Highly nutritious foods are often low in cost. Among them are bananas, carrots, potatoes, whole­-wheat flour, and dried beans—the sort of high fiber foods that nutritionists now recommend. They also tend to come with minimal packaging—an environmental plus. - Wellness Made Easy: 365 Tips for Better Health, by the University of California, Berkeley Wellness Letter
As with the taking of a daily cold swim, cold shower or cold bath - or the eating of hot peppers - under which early resistance finds itself vanquished by a habituated second-wind relish of the wholesome fruits of disciplined hardihood, an adherence while at the grocer's over each 30-day cycle to a cost ceiling - $100, say - can apply a whetstone to the blades of the soul all its own. In a time when it is not at all uncommon for urban humans to spend $5 or more each weekday upon the "food" under the black (they're only gold-plated) arches, or at the espresso bar, or double that thus at both, to say nothing of the affiliated drinks budgets, the pursuit of parsimony in gobbing indulgence can seem not so much dourly ascetic as bracingly athletic, with a becoming moderation in the case of each indulgence supplanting a total abstention that even under the cost restrictions proves as pointless as it is puritan.

I mark one prime reversal of polarity when shopping - from an old-days aim of buying a small number of very large items to a latter-day preference for a breadth and variety of items at price-points as low as possible consistent with relatively low unit pricing.

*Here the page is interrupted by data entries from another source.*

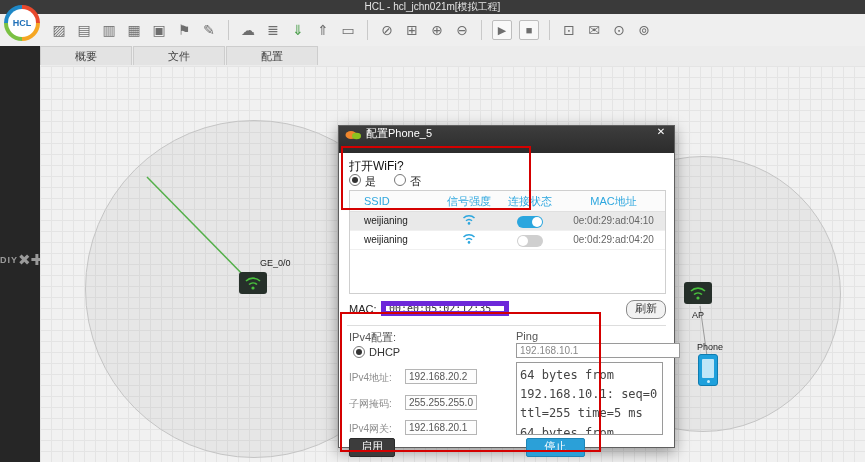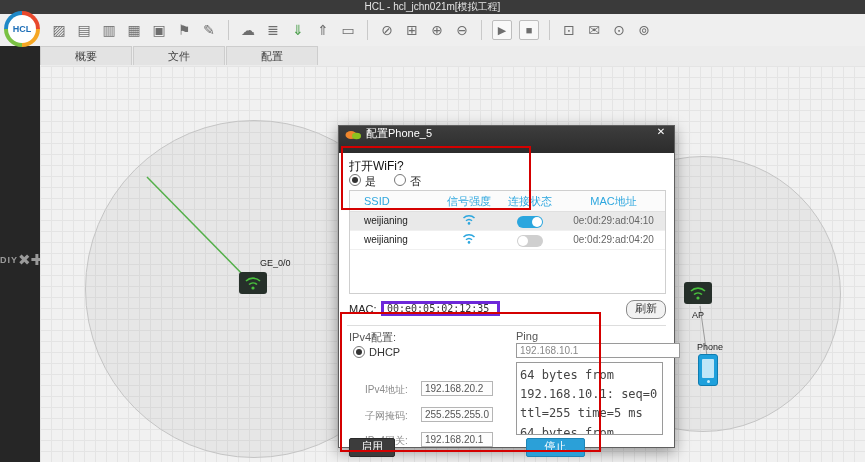--- a/index.html
+++ b/index.html
@@ -5,21 +5,21 @@
   html,body{margin:0;padding:0;}
   body{font-family:"Liberation Sans","DejaVu Sans",sans-serif;}
   #app{position:relative;width:865px;height:462px;overflow:hidden;background:#701a75;}
 
   
   .titlebar{position:absolute;left:0;top:0;width:865px;height:14px;background:#3a3a3a;color:#e6e6e6;
     font-size:10px;line-height:14px;text-align:center;}
 
   
   .toolbar{position:absolute;left:0;top:14px;width:865px;height:32px;background:#efefef;border-bottom:1px solid #d2d2d2;}
-  .logo{position:absolute;left:4px;top:11px;width:36px;height:36px;border-radius:50%;z-index:5;
+  .logo{position:absolute;left:4px;top:5px;width:36px;height:36px;border-radius:50%;z-index:5;
     background:conic-gradient(#e8482c 0 90deg,#f5a623 90deg 180deg,#7ac143 180deg 270deg,#1e88c7 270deg 360deg);}
   .logo .inner{position:absolute;inset:4px;background:#fff;border-radius:50%;display:flex;align-items:center;justify-content:center;}
   .logo .inner span{font-size:9px;font-weight:bold;color:#1e6fb8;}
   .ticons{position:absolute;left:50px;top:0;height:32px;display:flex;align-items:center;gap:7px;}
   .ticon{font-size:14px;color:#6e6e6e;width:18px;height:18px;line-height:18px;text-align:center;cursor:default;}
   .ticon.boxed{border:1px solid #bdbdbd;background:#f8f8f8;border-radius:2px;font-size:11px;}
   .tsep{width:1px;height:20px;background:#c9c9c9;margin:0 3px;}
 
   
   .tabrow{position:absolute;left:40px;top:46px;width:825px;height:20px;background:#ececec;border-bottom:1px solid #cfcfcf;display:flex;}
@@ -69,28 +69,28 @@
   .thead .c-ssid,.thead .c-sig,.thead .c-st,.thead .c-mac{font-size:11px;color:#2ea7df;}
   .tfill{flex:1;background:#fff;}
 
   .toggle{display:inline-block;width:26px;height:12px;border-radius:6px;position:relative;vertical-align:middle;}
   .toggle::after{content:"";position:absolute;top:1px;width:10px;height:10px;border-radius:50%;background:#fff;}
   .toggle.on{background:#2ba6de;}  .toggle.on::after{right:1px;}
   .toggle.off{background:#cfcfcf;} .toggle.off::after{left:1px;}
 
   .mac-row{position:absolute;left:10px;top:147px;width:317px;height:18px;}
   .mac-row .lab{position:absolute;left:0;top:3px;font-size:11px;}
-  .mac-input{position:absolute;left:32px;top:1px;width:119px;height:15px;border:3px solid #6d28d9;font-size:10px;color:#333;padding:0 3px;box-sizing:border-box;font-family:"DejaVu Sans Mono",monospace;}
+  .mac-input{position:absolute;left:32px;top:1px;width:128px;height:15px;border:5px solid #6d28d9;font-size:10px;color:#333;padding:0 3px;box-sizing:border-box;font-family:"DejaVu Sans Mono",monospace;}
   .refresh-btn{position:absolute;right:0;top:0;width:38px;height:17px;background:#f2f2f2;border:1px solid #8a8a8a;border-radius:8px;font-size:11px;color:#333;line-height:15px;text-align:center;cursor:default;}
 
   .dlg-divider{position:absolute;left:8px;right:8px;top:172px;height:0;border-top:1px solid #ddd;}
 
   .ipv4-title{position:absolute;left:10px;top:177px;color:#555;}
   .dhcp-row{position:absolute;left:14px;top:193px;display:flex;align-items:center;color:#333;}
-  .field-row{position:absolute;left:26px;width:160px;height:16px;margin-top:12px;}
+  .field-row{position:absolute;left:10px;width:160px;height:16px;}
   .field-row .flab{position:absolute;left:0;top:2px;font-size:10px;color:#8d8d8d;}
   .field-input{position:absolute;left:56px;top:0;width:72px;height:15px;border:1px solid #b5b5b5;background:#fdfdfd;font-size:10px;color:#555;padding:0 3px;box-sizing:border-box;}
 
   .ping-label{position:absolute;left:177px;top:177px;color:#555;}
   .ping-input{position:absolute;left:177px;top:190px;width:164px;height:15px;border:1px solid #9a9a9a;font-size:10px;color:#888;padding:0 3px;box-sizing:border-box;}
   .ping-output{position:absolute;left:177px;top:209px;width:147px;height:73px;border:1px solid #9a9a9a;box-sizing:border-box;
     font-family:"DejaVu Sans Mono",monospace;font-size:12px;line-height:1.6;color:#444;padding:3px;white-space:pre-line;overflow:hidden;background:#fff;}
 
   .enable-btn{position:absolute;left:10px;top:285px;width:44px;height:17px;background:#3c3c3c;color:#fff;border:1px solid #2a2a2a;border-radius:2px;font-size:11px;line-height:15px;text-align:center;cursor:default;}
   .stop-btn{position:absolute;left:187px;top:285px;width:57px;height:17px;background:#2ba0d8;color:#fff;border:1px solid #1f86b8;border-radius:2px;font-size:11px;line-height:15px;text-align:center;cursor:default;}

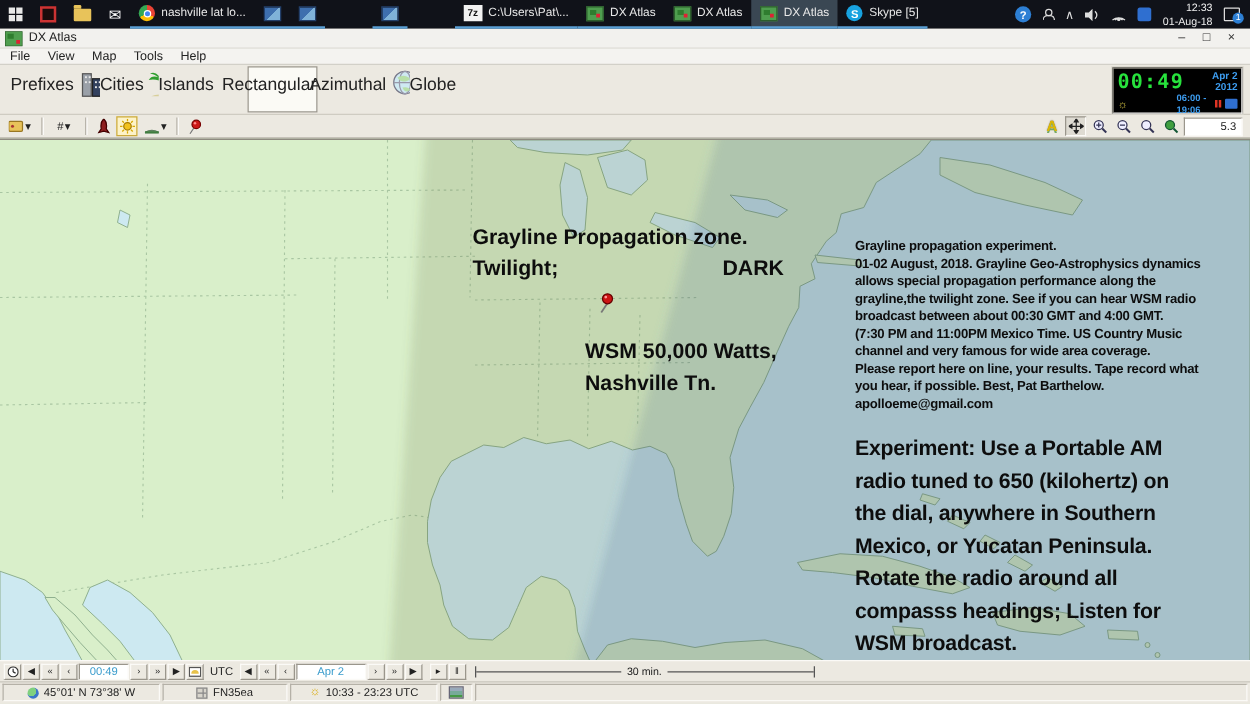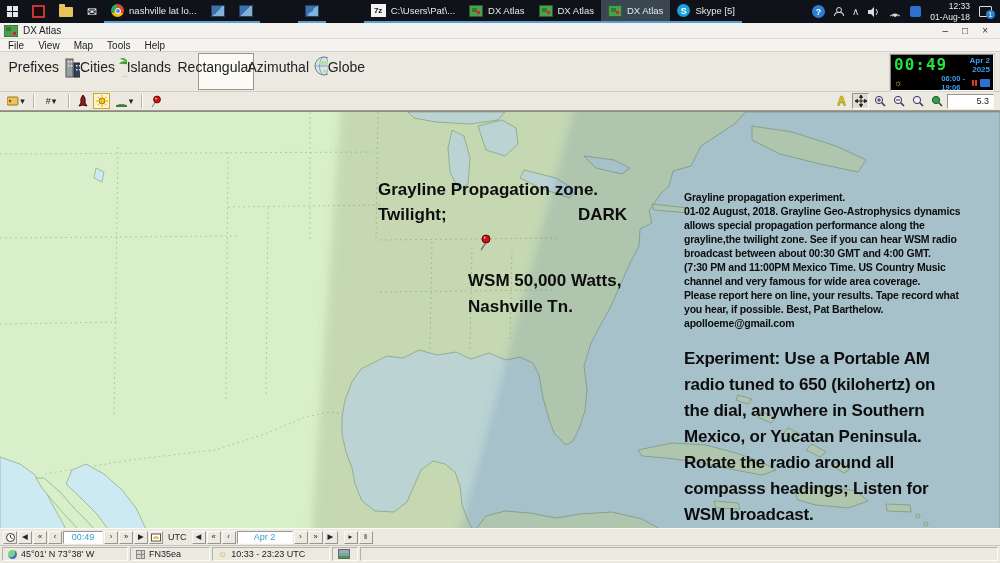--- a/index.html
+++ b/index.html
@@ -83,21 +83,21 @@
   .tbtn { width:14px; height:13px; background:#ece9e1; border:1px solid; border-color:#fbfaf7 #9a968c #9a968c #fbfaf7; display:flex; align-items:center; justify-content:center; font-size:7.5px; color:#222; line-height:1; }
   .tdisp { height:13px; background:#fff; border:1px solid; border-color:#9a968c #fbfaf7 #fbfaf7 #9a968c; color:#3a9ccc; font-size:9px; display:flex; align-items:center; justify-content:center; }
   .utc { color:#222; font-size:9px; padding:0 4px; }
   .slider { display:flex; align-items:center; width:272px; margin-left:6px; color:#222; font-size:8.5px; }
   .sl-line { flex:1; height:1px; background:#555; }
   .sl-tick { width:1px; height:9px; background:#555; }
   .sl-label { padding:0 5px; }
 
   
   .statusbar { height:17px; background:#ece9e1; border-top:1px solid #c8c5bc; display:flex; align-items:stretch; gap:2px; padding:1px 2px; font-size:9px; color:#222; }
-  .spanel { display:flex; align-items:center; gap:4px; padding:0 5px; border:1px solid; border-color:#b5b1a7 #fbfaf7 #fbfaf7 #b5b1a7; white-space:nowrap; }
+  .spanel { display:flex; align-items:center; gap:4px; padding:0 5px; border:1px solid; border-color:#b5b1a7 #fbfaf7 #fbfaf7 #b5b1a7; white-space:nowrap;justify-content:center; }
   .globemini { width:9px; height:9px; border-radius:50%; background:radial-gradient(circle at 35% 35%, #7fd07f 0 45%, #3a76c8 46%); }
   .gridmini { width:9px; height:9px; background:#d8d5cc; border:1px solid #888; position:relative; }
   .gridmini:before { content:""; position:absolute; left:3.5px; top:0; bottom:0; width:1px; background:#888; }
   .gridmini:after { content:""; position:absolute; top:3.5px; left:0; right:0; height:1px; background:#888; }
   .compmini { width:9px; height:9px; border-radius:50%; background:#234; position:relative; }
   .compmini:before { content:""; position:absolute; left:4px; top:1px; width:1px; height:7px; background:#e33; transform:rotate(40deg); }
   .sunmini { color:#d8a800; font-size:10px; line-height:1; }
   .layermini { width:12px; height:10px; background:linear-gradient(#9ab 0 3px,#7a9 3px 6px,#494 6px); border:1px solid #667; }
   .fillpanel { flex:1; border:1px solid; border-color:#b5b1a7 #fbfaf7 #fbfaf7 #b5b1a7; }
 </style>
@@ -283,21 +283,21 @@
         <path d="M7,7 q5,-3 9,0 q2,2 -2,3 q-5,1 -7,-3z" fill="#b8dfa8"></path>
         <path d="M11,15 q5,-1 6,2 q-4,3 -6,-2z" fill="#b8dfa8"></path>
       </svg>
     <span>Globe</span>
   </div>
   <div class="clockpanel">
     <div class="cp-row1">
       <span class="cp-time">00:49</span>
       <span class="cp-date">
         <div>Apr 2</div>
-        <div>2025</div>
+        <div>2012</div>
       </span>
     </div>
     <div class="cp-row2">
       <span class="cp-sun">☼</span>
       <span class="cp-suntimes">06:00 - 19:06</span>
       <span class="cp-pause">
           <i></i>
           <i></i>
         </span>
       <span class="cp-badge"></span>
@@ -519,28 +519,35 @@
   <span class="tbtn">◀</span>
   <span class="tbtn">«</span>
   <span class="tbtn">‹</span>
   <span class="tdisp" style="width:56px">Apr 2</span>
   <span class="tbtn">›</span>
   <span class="tbtn">»</span>
   <span class="tbtn">▶</span>
   <span style="width:4px"></span>
   <span class="tbtn">▸</span>
   <span class="tbtn">‖</span>
+  <span class="slider">
+    <span class="sl-tick"></span>
+      <span class="sl-line"></span>
+    <span class="sl-label">30 min.</span>
+    <span class="sl-line"></span>
+      <span class="sl-tick"></span>
+  </span>
 </div>
 
 <div class="statusbar">
   <div class="spanel" style="width:126px">
     <span class="globemini"></span>
     <span>45°01' N  73°38' W</span>
   </div>
-  <div class="spanel" style="width:80px">
+  <div class="spanel" style="width:100px">
     <span class="gridmini"></span>
     <span>FN35ea</span>
   </div>
   <div class="spanel" style="width:118px">
     <span class="sunmini">☼</span>
     <span>10:33 - 23:23 UTC</span>
   </div>
   <div class="spanel" style="width:26px">
     <span class="layermini"></span>
   </div>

I seem to buy nothing advertised on television or highly processed, or items subject to the usual sorts of auto-therapeutic new-age niche marketing, self-consciously green, foodie or locavore, or otherwise after the desiderata of the Mark Bittmans, Michael Pollans, and Alice Waterses of the world, sellers of snake oil of sorts no less deadly when subject to due scrutiny than those marketed under the imperatives of the merchants of death of deep-pocketed, corporate-state, regulatorily-captured agriculture.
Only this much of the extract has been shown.